Another headline could be a Biden meeting with Indian Prime Minister Narendra Modi. India has been trying to join APEC since the institution was founded in 1989, but has been blocked first by its own protectionist policies and more recently by China. Now that the United States and India are steady geopolitical compatriots, Biden might invite Modi to side meetings in San Francisco that coincide with the APEC agenda.

Apart from these headline meetings, what accomplishments might leaders announce? Last year as host, Thailand revived the bold concept of a Free Trade Area of the Asia Pacific (FTAAP). The US agenda for APEC 2023 has nothing so ambitious. The theme announced in December 2022 is ‘Creating a Resilient and Sustainable Future for All’ — noble words but devoid of concrete goals and measurable mileposts.

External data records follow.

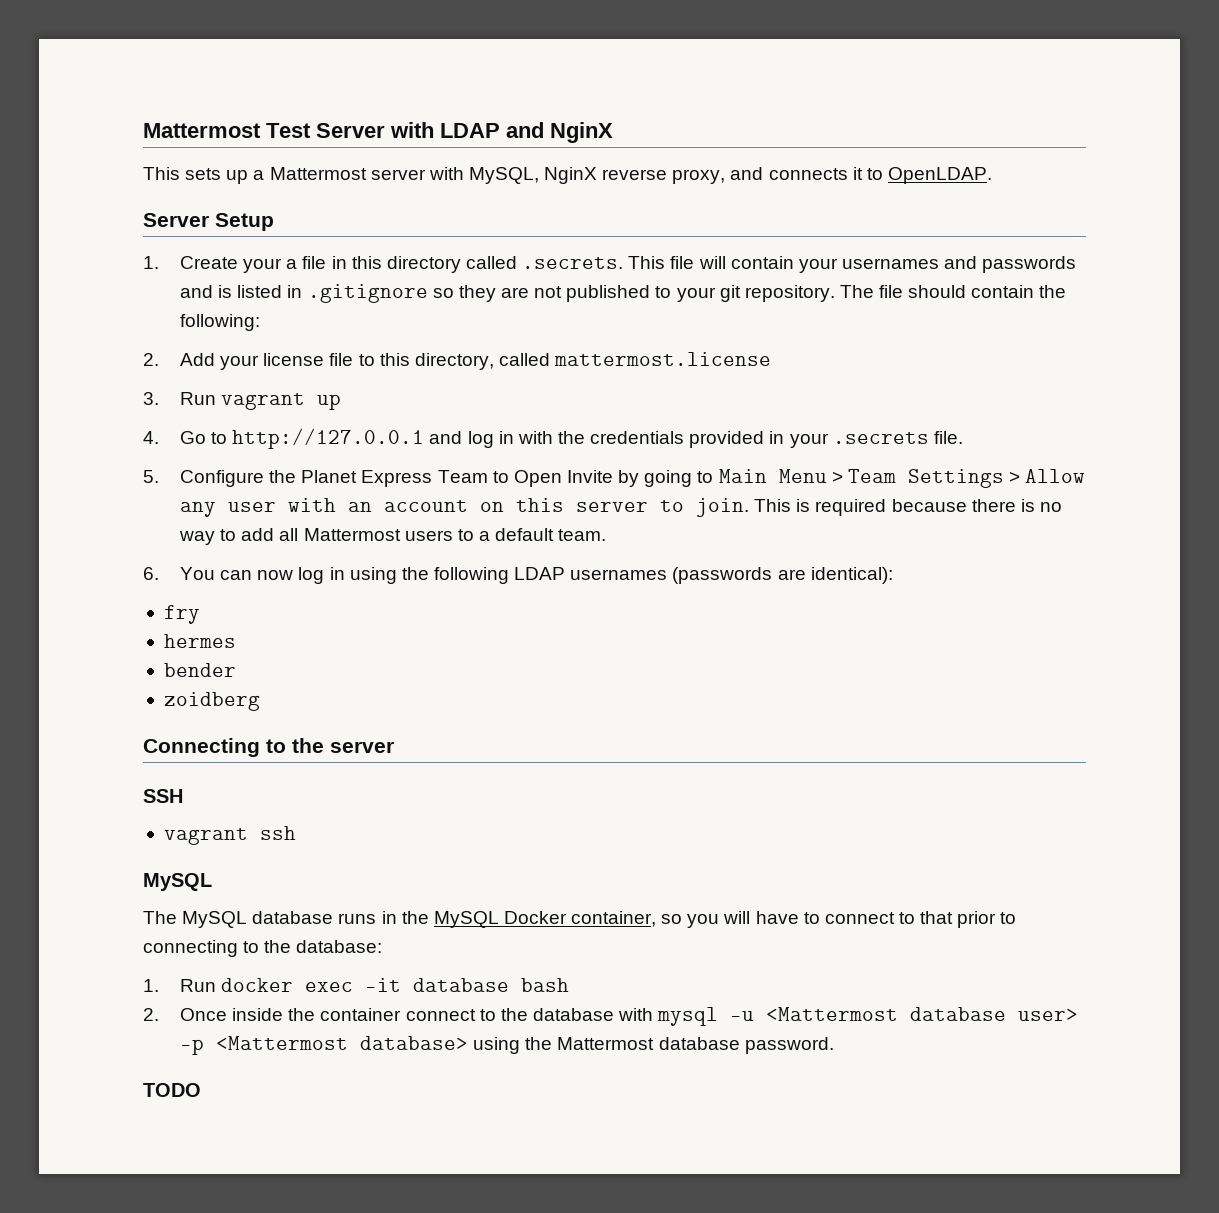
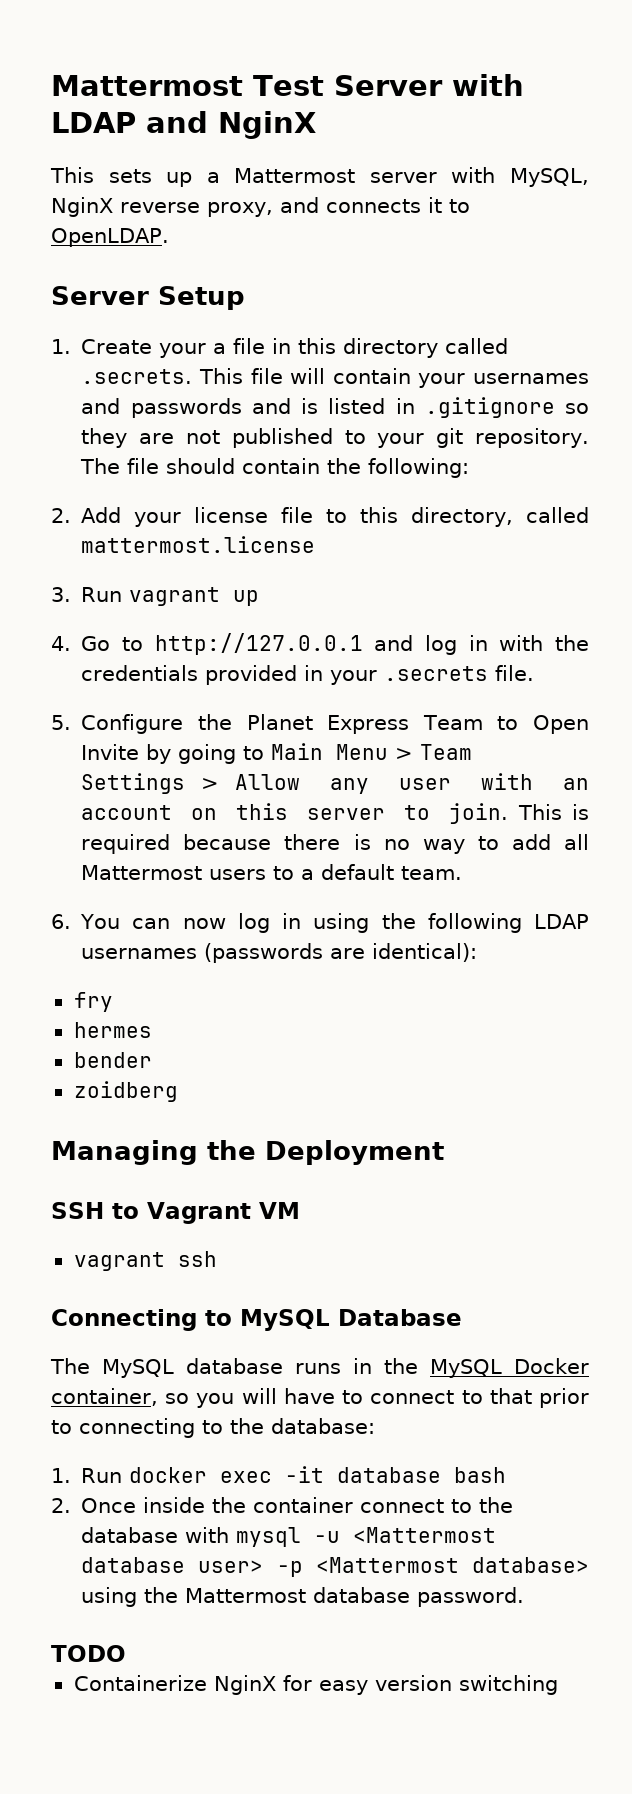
- Connecting to the server
- SSH
+ Managing the Deployment
+ SSH to Vagrant VM
  vagrant ssh
- MySQL
+ Connecting to MySQL Database
+ Containerize NginX for easy version switching

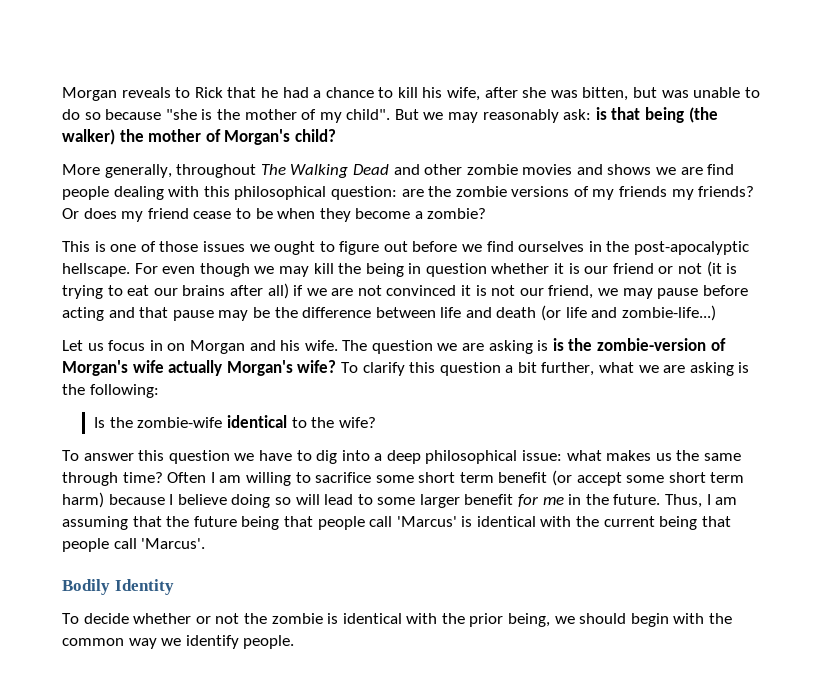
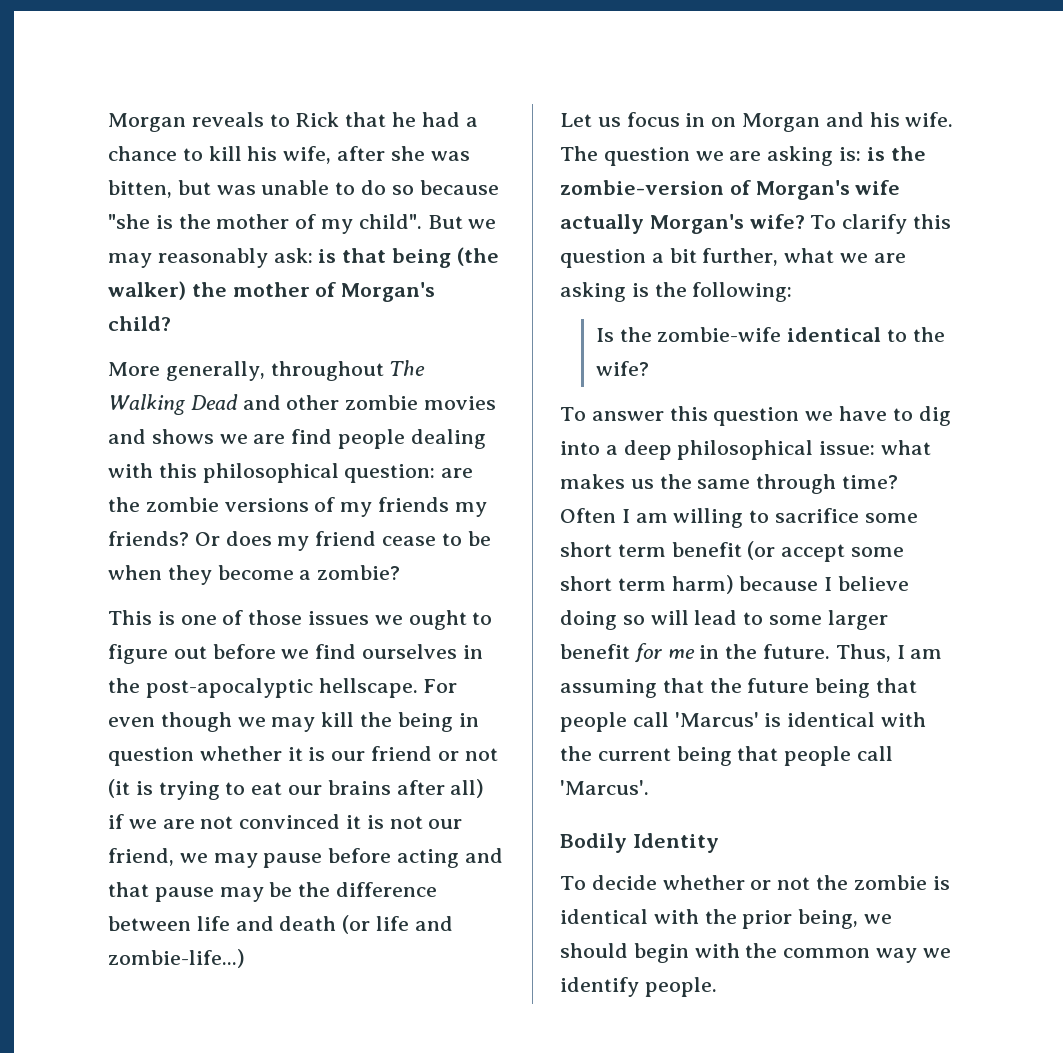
- The question we are asking is is the zombie-version of Morgan's wife actually Morgan's wife?
+ The question we are asking is: is the zombie-version of Morgan's wife actually Morgan's wife?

The US State Department serves as the United States’ lead agency for APEC matters, but other departments exert greater control over trade and investment policies. The US Trade Representative and the Commerce Department share the trade turf, while the Secretary of the Treasury chairs the powerful Committee on Foreign Investment in the United States which monitors inward investment. The Treasury is in the process of acquiring new authority to prohibit outward investment to China and may use CFIUS to carry out that role.

Under the Biden administration, the US Trade Representative, Secretary of Commerce and Secretary of the Treasury have spent more time restricting commerce than removing barriers. Indeed, the strongest point of continuity between the Biden and Trump administrations is trade and investment policy.

Former president Donald Trump loudly, and Biden softly, both regard globalisation as bad for the United States. They see no benefit in lowering tariff and non-tariff barriers that keep foreign products out of US markets. Nor do they applaud US firms that invest abroad. For Trump, tariffs are a beautiful thing. His campaign for a second term promises higher tariffs. For Biden, ‘Buy America’, reinforced by generous subsidies, paves the path to prosperity.  As well, Biden has amplified Trump’s policy of making trade policy the junior partner of security policy in the geopolitical contest with China.

The current US policy posture doesn’t leave much room for constructive engagement in APEC. But there has been no lack of APEC meetings during 2023. Starting with the December 2022 kick-off, the United States has hosted 15 meetings with ministers and senior officials to prepare for the heads of state meeting in San Francisco. Topics covered include finance, central banking, transportation, food security, disaster management, health, energy, women and the economy and trade. No doubt a great deal of useful information has been shared on national practices and policies.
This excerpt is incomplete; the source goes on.